For Ontario-based salon owner Suzanne Maurice, her interest in a career as a hairstylist started when she was watching and learning from inside the walls of another hair salon. “When I was 15, I went with my mom and my sister to their hairstylist, Renato Demicheli,” she says. “He amazed me because he was so precise. Before that, I didn’t understand the skills involved in hairstyling. I started just showing up at his salon and asking him a bunch of questions. I was just watching all of the things he was working on and trying to learn as much as I could.”

For Maurice, her interest in hair began at an even younger age. “I was always artsy and crafty, so I would create hairdos on my dolls or friends as a way to work with an artistic fibre,” she says.

“I never thought about it as a career until I kept going back to Renato’s salon to watch him, while working part-time in a salon, and then I decided to attend hair school after I finished high school.”

Elements of Inspiration

For her 2023 finalist collection for Ontario Hairstylist, Maurice garnered inspiration from lace shirts worn by her models. “When it comes to creating collections, I normally go through daily life keeping an eye out for things that may inspire me,” she says. “I saw the lace shirts and the muted tones really inspired me. The lace was so light and dreamy, and the ethereal movement created in the lace reminded me of smoke, so I ran with it.”

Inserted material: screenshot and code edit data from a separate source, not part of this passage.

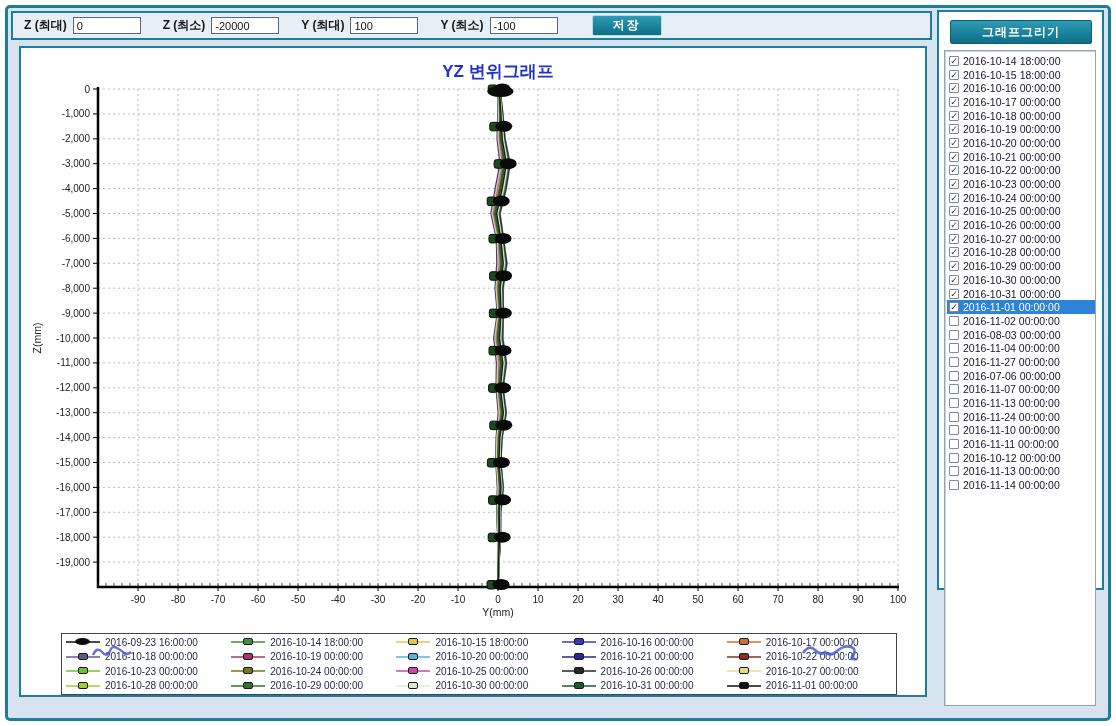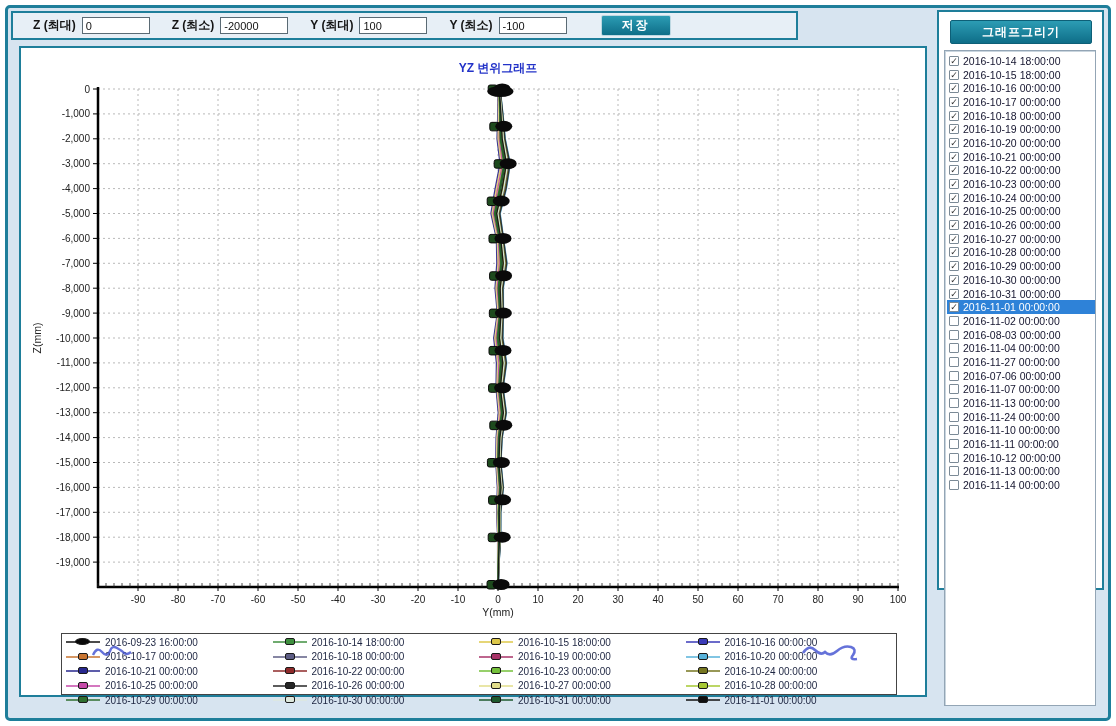--- a/index.html
+++ b/index.html
@@ -14,9 +14,9 @@
   }
   
   .toolbar{
-    position:absolute;left:3px;top:3px;width:787px;height:29px;
+    position:absolute;left:3px;top:3px;width:921px;height:29px;
     background:#e7eff6;border:2px solid #1e7e9a;
-    display:flex;align-items:center;gap:8px;padding-left:20px;box-sizing:border-box;
+    display:flex;align-items:center;gap:8px;padding-left:11px;box-sizing:border-box;
   }
   .fld{display:flex;align-items:center;gap:6px;margin-right:14px;}
   .fld-label{font-size:12px;font-weight:700;color:#141414;white-space:nowrap;}

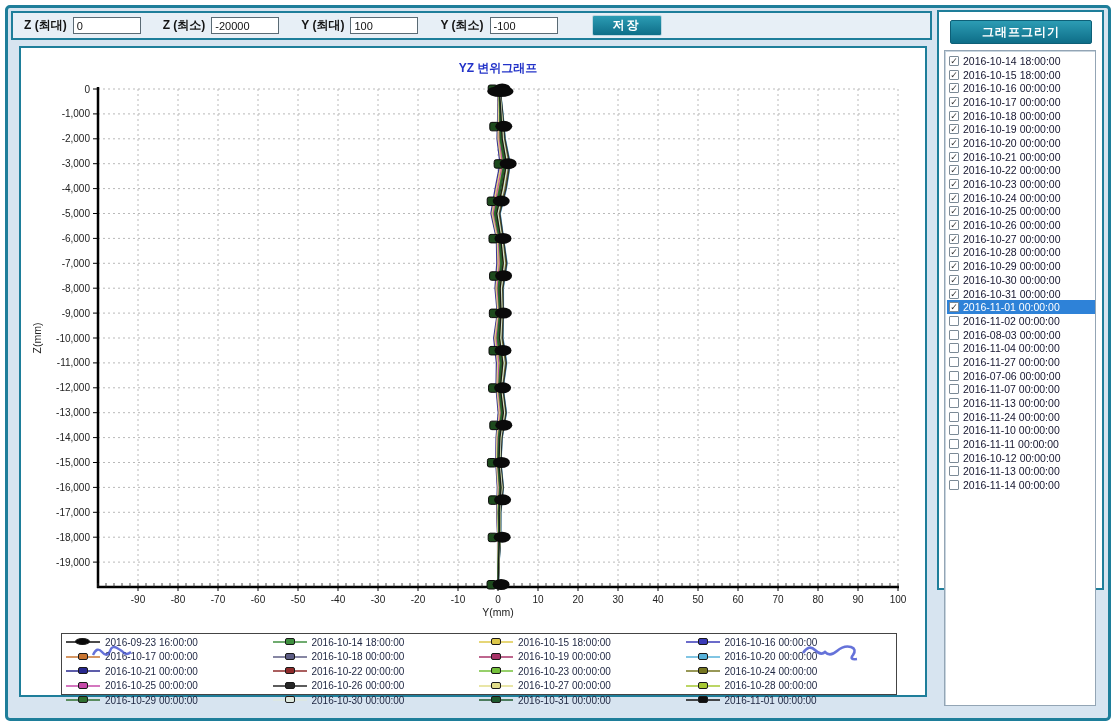--- a/index.html
+++ b/index.html
@@ -38,7 +38,7 @@
   }
   .chart-title{
     position:absolute;left:77px;top:12px;width:800px;text-align:center;
-    color:#2232c8;font-size:12px;font-weight:700;
+    color:#2232c8;font-size:17px;font-weight:700;
   }
   #plot-svg{position:absolute;left:0;top:0;}
   

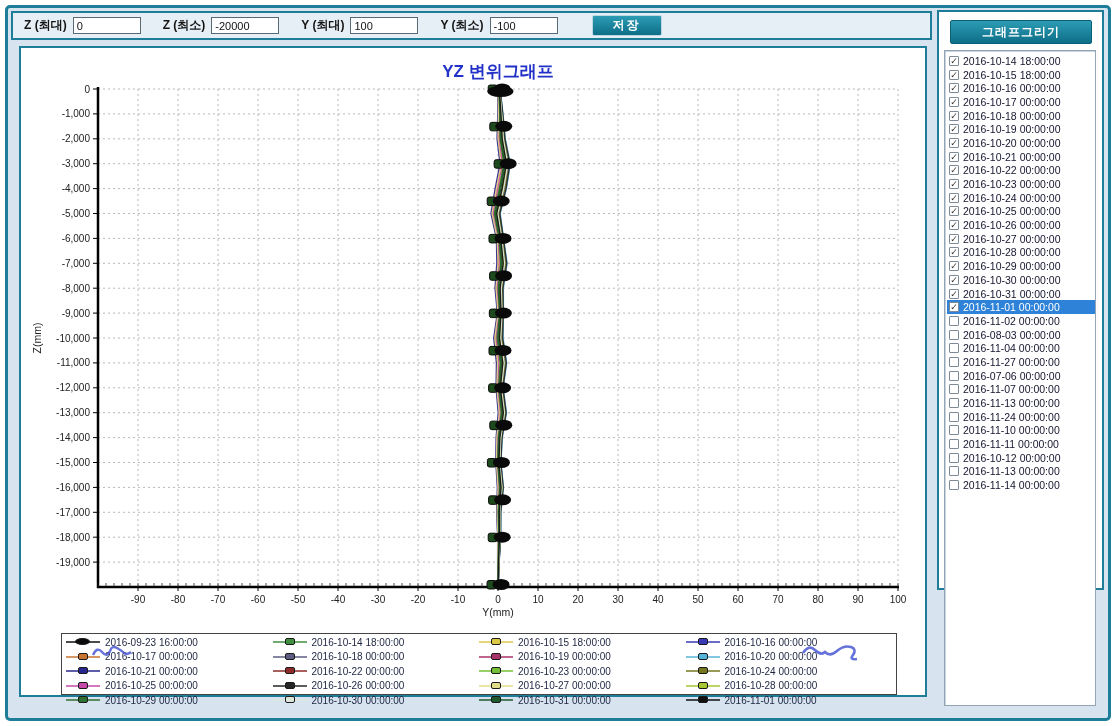--- a/index.html
+++ b/index.html
@@ -45,7 +45,7 @@
   .legend{
     position:absolute;left:40px;top:585px;width:836px;height:62px;
     border:1px solid #444;background:#fff;box-sizing:border-box;
-    display:grid;grid-template-columns:repeat(4,1fr);grid-auto-rows:14.5px;
+    display:grid;grid-template-columns:repeat(5,1fr);grid-auto-rows:14.5px;
     align-items:center;padding:1px 4px;
   }
   .lg-item{display:flex;align-items:center;gap:5px;overflow:hidden;}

Maurice says she wanted to create different textures in her models’ hair to represent each state of smoke (solid, liquid and gas). “For the model with the pink hair, in order to mimic the solid state of smoke, I used a curling iron set and backcombed the hair so I could create the billowing shape. I added a bit of structure to it with the braids,” she says. “To represent gas, I used a rickrack set with very small pieces of my model’s hair, brushed it out and added the puffs by her face.” For her last look, Maurice created a finger wave set to give the hair a wet look and represent liquid, and encourages all hairstylists to learn how to create finger waves.

Putting Herself Out There

While Maurice began competing because of the extra free time she had during the pandemic’s lockdowns, she continues to compete because of the creative outlet it offers her. “Getting to do really big creative stuff outside of the salon’s regular hustle and bustle really brought me back to life and woke up that creative side to hairstyling that had been long asleep,” she says. “I was focusing so much on the grind of getting everybody in and out, so competing is a good outlet for me. It’s a different animal and it uses a different part of my brain and heart, and I think the parts that it does use are the ones that drew a lot of us to the industry in the first place.”